Ohio enacted its first sales tax in 1935. The rate was 3%, with two-thirds of the money to go to schools.
Naturally, there was some resistance to the new tax. Merchants were reluctant to charge it, and customers were reluctant to pay it. There was a real possibility that a merchant would do his customer a favor by letting him make his purchase tax-free. If the merchant never reported the sale to the state, the state would never know that it should have gotten its 3%.
To encourage compliance, these stamps were introduced. Merchants were required to buy them in various denominations from the state. The state would thus get its money up front, and the merchant would get a few boxes of stamps imprinted “Prepaid Sales Tax.”
Then suppose a customer made a 68¢ purchase and gave the merchant a dollar bill. The tax would be 2¢, according to the printed charts that were posted near every cash register, so the total would be 70¢. The merchant would tear off a 2¢ stamp like the one shown here and give the customer his change: a quarter, a nickel, and the stamp.
If the merchant handed out stamps as he was supposed to, eventually he would run low and have to buy another block of them from the state, so the tax revenue would keep flowing.

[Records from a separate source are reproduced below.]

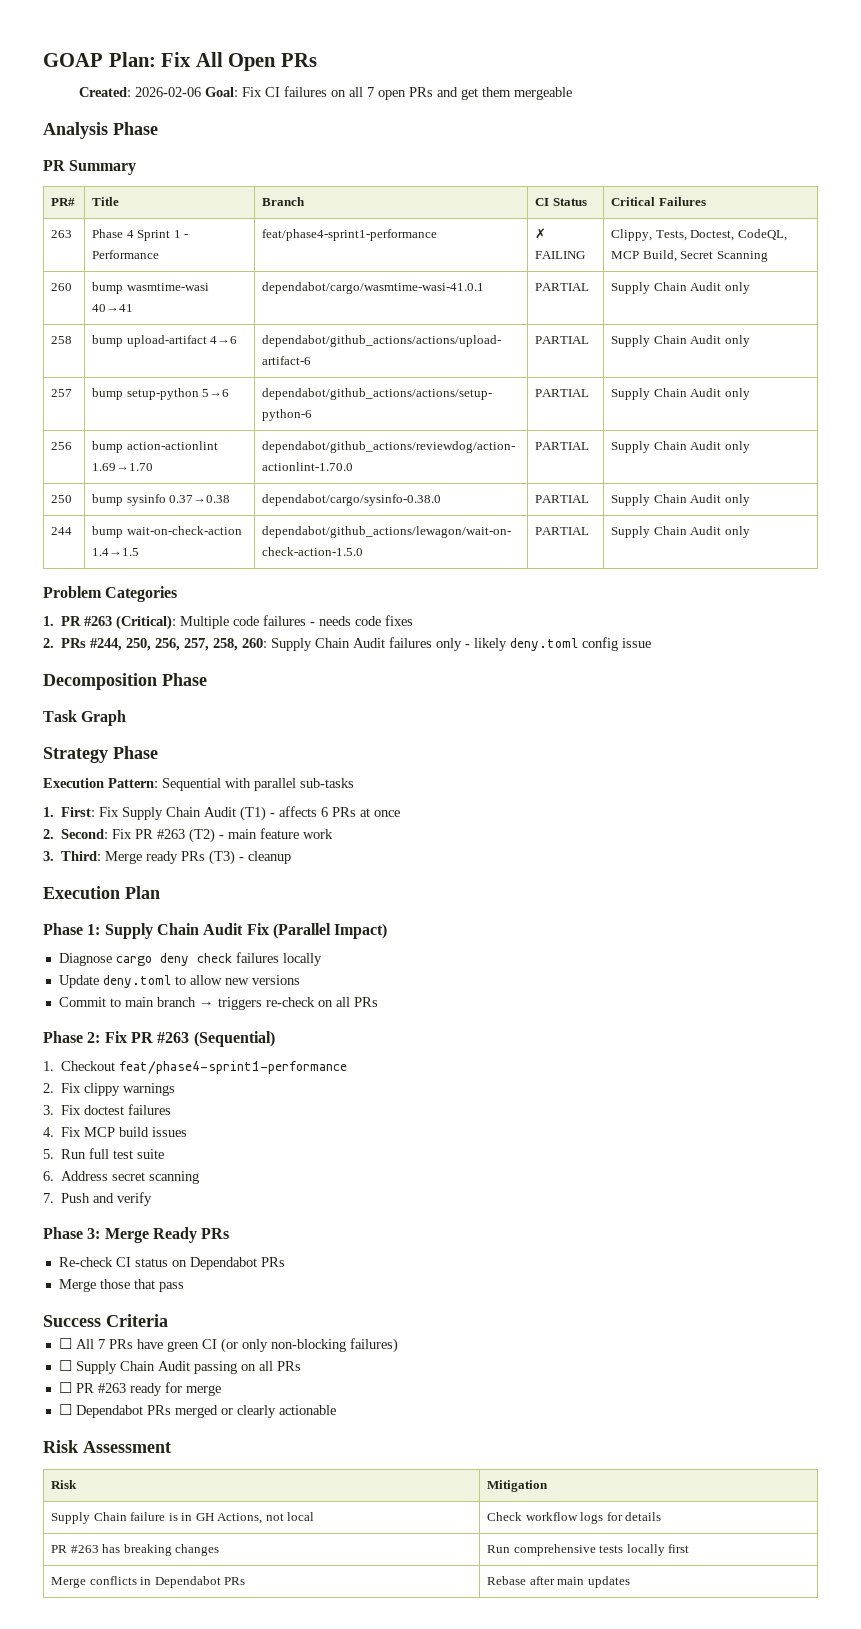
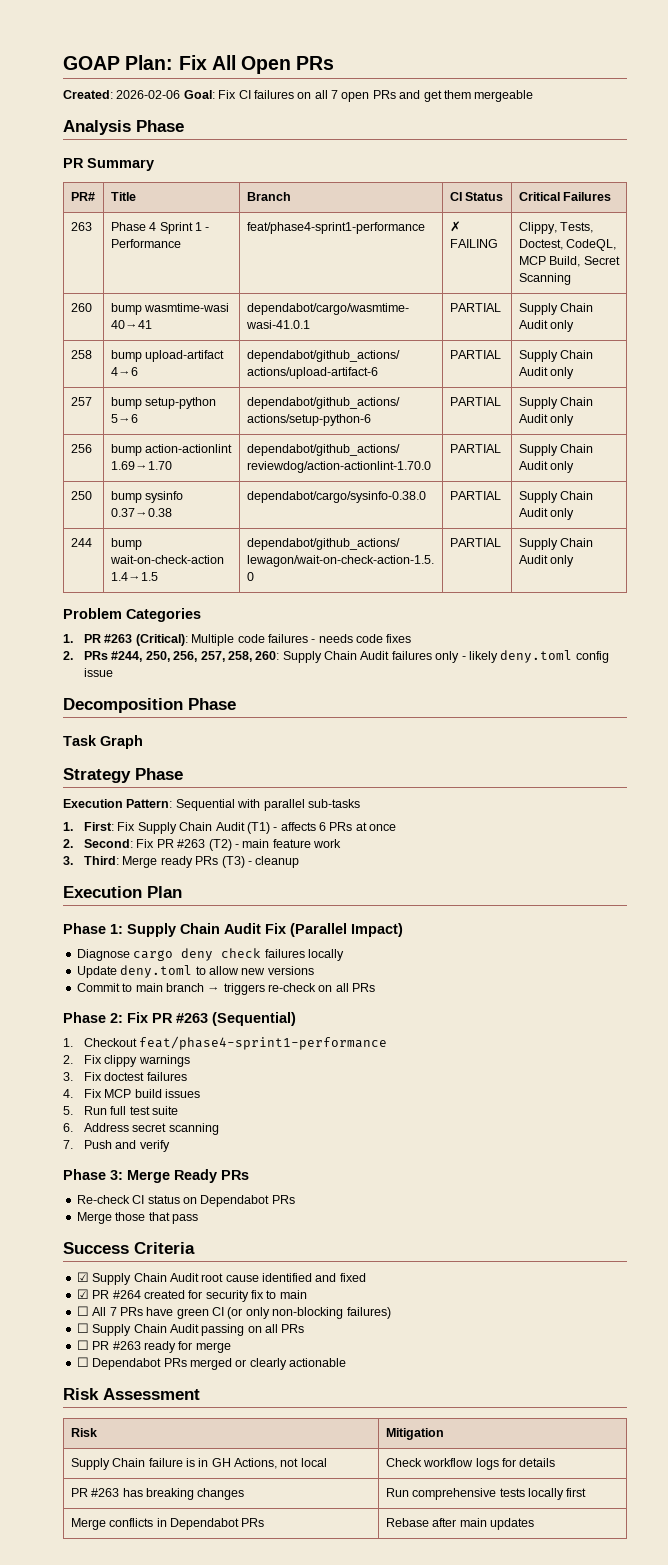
+ ☑ Supply Chain Audit root cause identified and fixed
+ ☑ PR #264 created for security fix to main

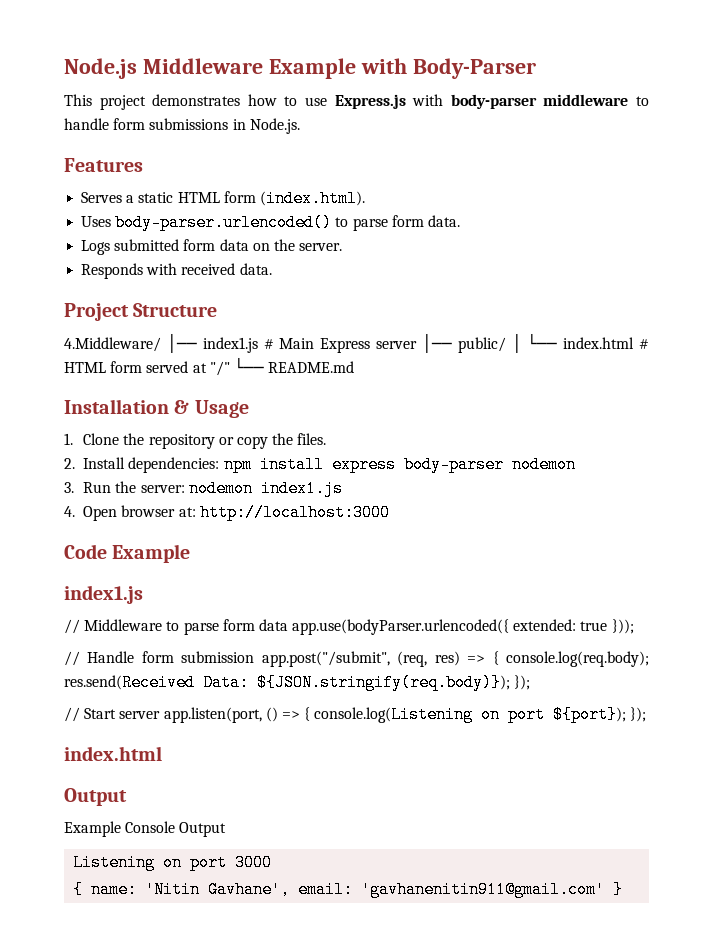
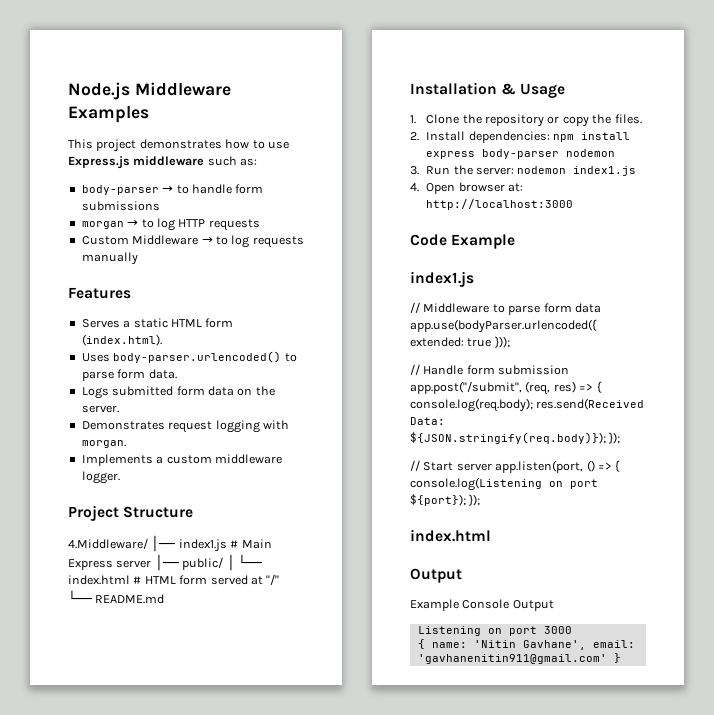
- Node.js Middleware Example with Body-Parser
+ Node.js Middleware Examples
- This project demonstrates how to use Express.js with body-parser middleware to handle form submissions in Node.js.
+ This project demonstrates how to use Express.js middleware such as:
+ body-parser → to handle form submissions
+ morgan → to log HTTP requests
+ Custom Middleware → to log requests manually
- Responds with received data.
+ Demonstrates request logging with morgan.
+ Implements a custom middleware logger.

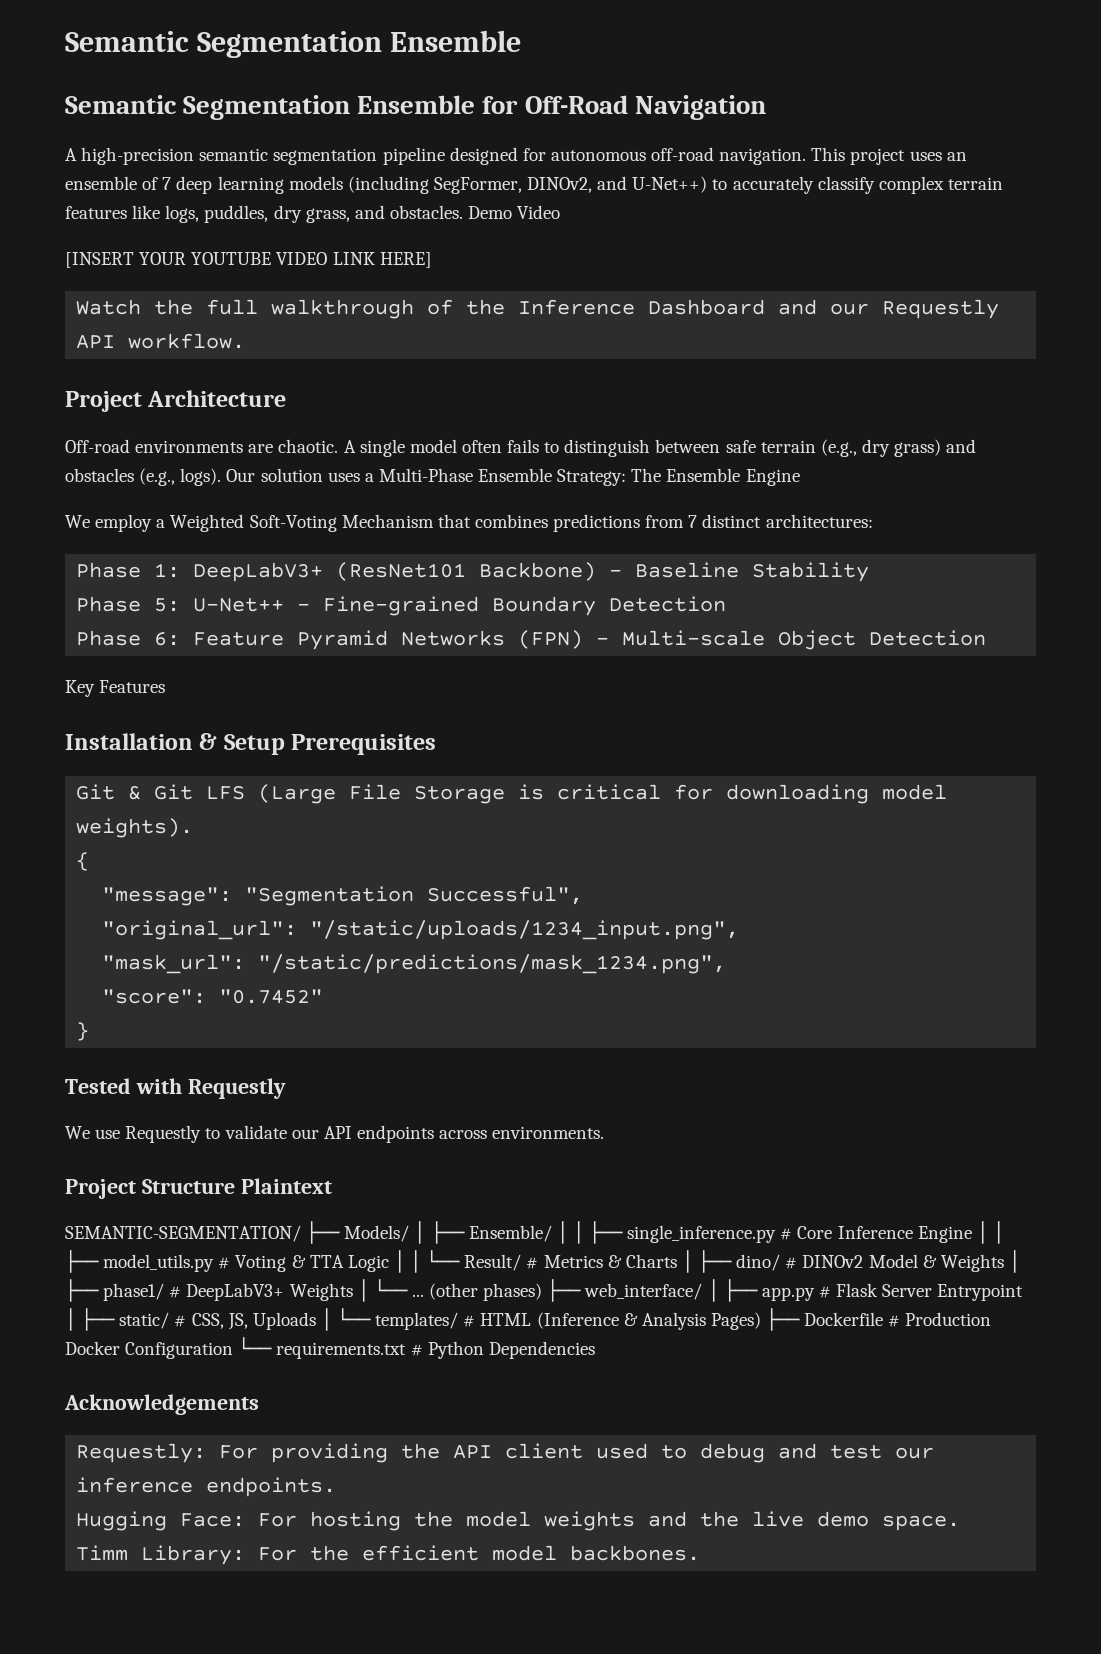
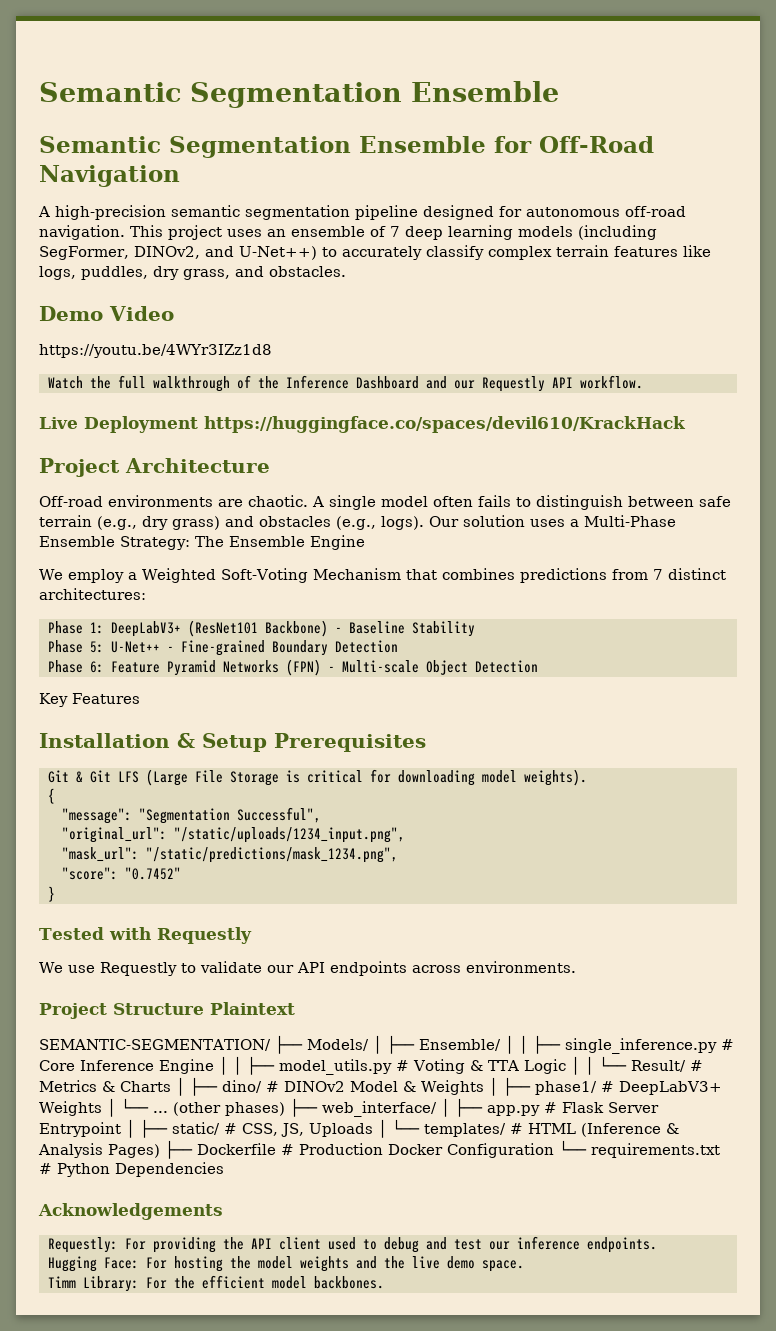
- This project uses an ensemble of 7 deep learning models (including SegFormer, DINOv2, and U-Net++) to accurately classify complex terrain features like logs, puddles, dry grass, and obstacles. Demo Video
+ This project uses an ensemble of 7 deep learning models (including SegFormer, DINOv2, and U-Net++) to accurately classify complex terrain features like logs, puddles, dry grass, and obstacles.
+ Demo Video
- [INSERT YOUR YOUTUBE VIDEO LINK HERE]
+ https://youtu.be/4WYr3IZz1d8
+ Live Deployment https://huggingface.co/spaces/devil610/KrackHack

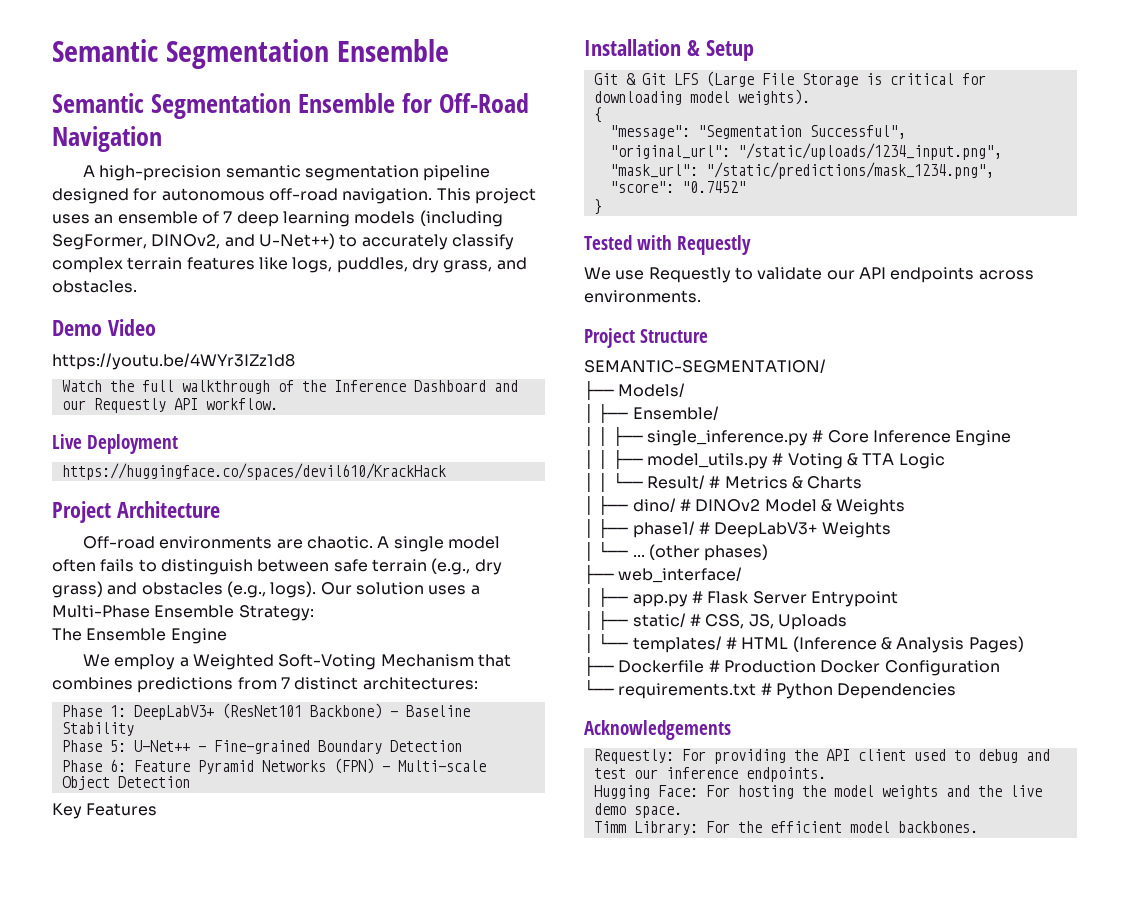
- Live Deployment https://huggingface.co/spaces/devil610/KrackHack
+ Live Deployment
+ https://huggingface.co/spaces/devil610/KrackHack
- Our solution uses a Multi-Phase Ensemble Strategy: The Ensemble Engine
+ Our solution uses a Multi-Phase Ensemble Strategy:
+ The Ensemble Engine
- Installation & Setup Prerequisites
+ Installation & Setup
- Project Structure Plaintext
+ Project Structure
- SEMANTIC-SEGMENTATION/ ├── Models/ │ ├── Ensemble/ │ │ ├── single_inference.py # Core Inference Engine │ │ ├── model_utils.py # Voting & TTA Logic │ │ └── Result/ # Metrics & Charts │ ├── dino/ # DINOv2 Model & Weights │ ├── phase1/ # DeepLabV3+ Weights │ └── ...
+ SEMANTIC-SEGMENTATION/
+ ├── Models/
+ │ ├── Ensemble/
+ │ │ ├── single_inference.py # Core Inference Engine
+ │ │ ├── model_utils.py # Voting & TTA Logic
+ │ │ └── Result/ # Metrics & Charts
+ │ ├── dino/ # DINOv2 Model & Weights
+ │ ├── phase1/ # DeepLabV3+ Weights
+ │ └── ...
- (other phases) ├── web_interface/ │ ├── app.py # Flask Server Entrypoint │ ├── static/ # CSS, JS, Uploads │ └── templates/ # HTML (Inference & Analysis Pages) ├── Dockerfile # Production Docker Configuration └── requirements.txt # Python Dependencies
+ (other phases)
+ ├── web_interface/
+ │ ├── app.py # Flask Server Entrypoint
+ │ ├── static/ # CSS, JS, Uploads
+ │ └── templates/ # HTML (Inference & Analysis Pages)
+ ├── Dockerfile # Production Docker Configuration
+ └── requirements.txt # Python Dependencies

The customer had to do his part by demanding his stamps. They were marked, “Always obtain from vendor . . . consumer’s receipt on all taxable purchases.” But why should the customer care whether the merchant was buying and distributing stamps? These little pieces of paper were just a nuisance.
To handle that problem, the state encouraged consumers to collect the stamps and give them to schools or charities. These organizations could then have their volunteers sort the stamps, count them, bundle them up, turn them in to the state, and collect three per cent of the face value. This added a little to the expense of collecting the tax, but it was worth it.
My father’s business didn’t sell many 68¢ items. He owned an automobile dealership, selling vehicles that might cost as much as $3,000 for a fancy new Oldsmobile. The tax on $3,000 would be $90, so my father had to buy large-denomination tax stamps like the $15 one above and staple six of them to the invoice for that new Olds. The donation of a stamp like this would be greatly appreciated by a charity’s fund drive, which could redeem a $15 stamp to receive a full 45 cents.
However, once the consumers had been trained to pay the tax, the state discontinued the stamp program in 1962. Five years later, the sales tax rate went up to 4%. Ohioans grumbled, but they paid.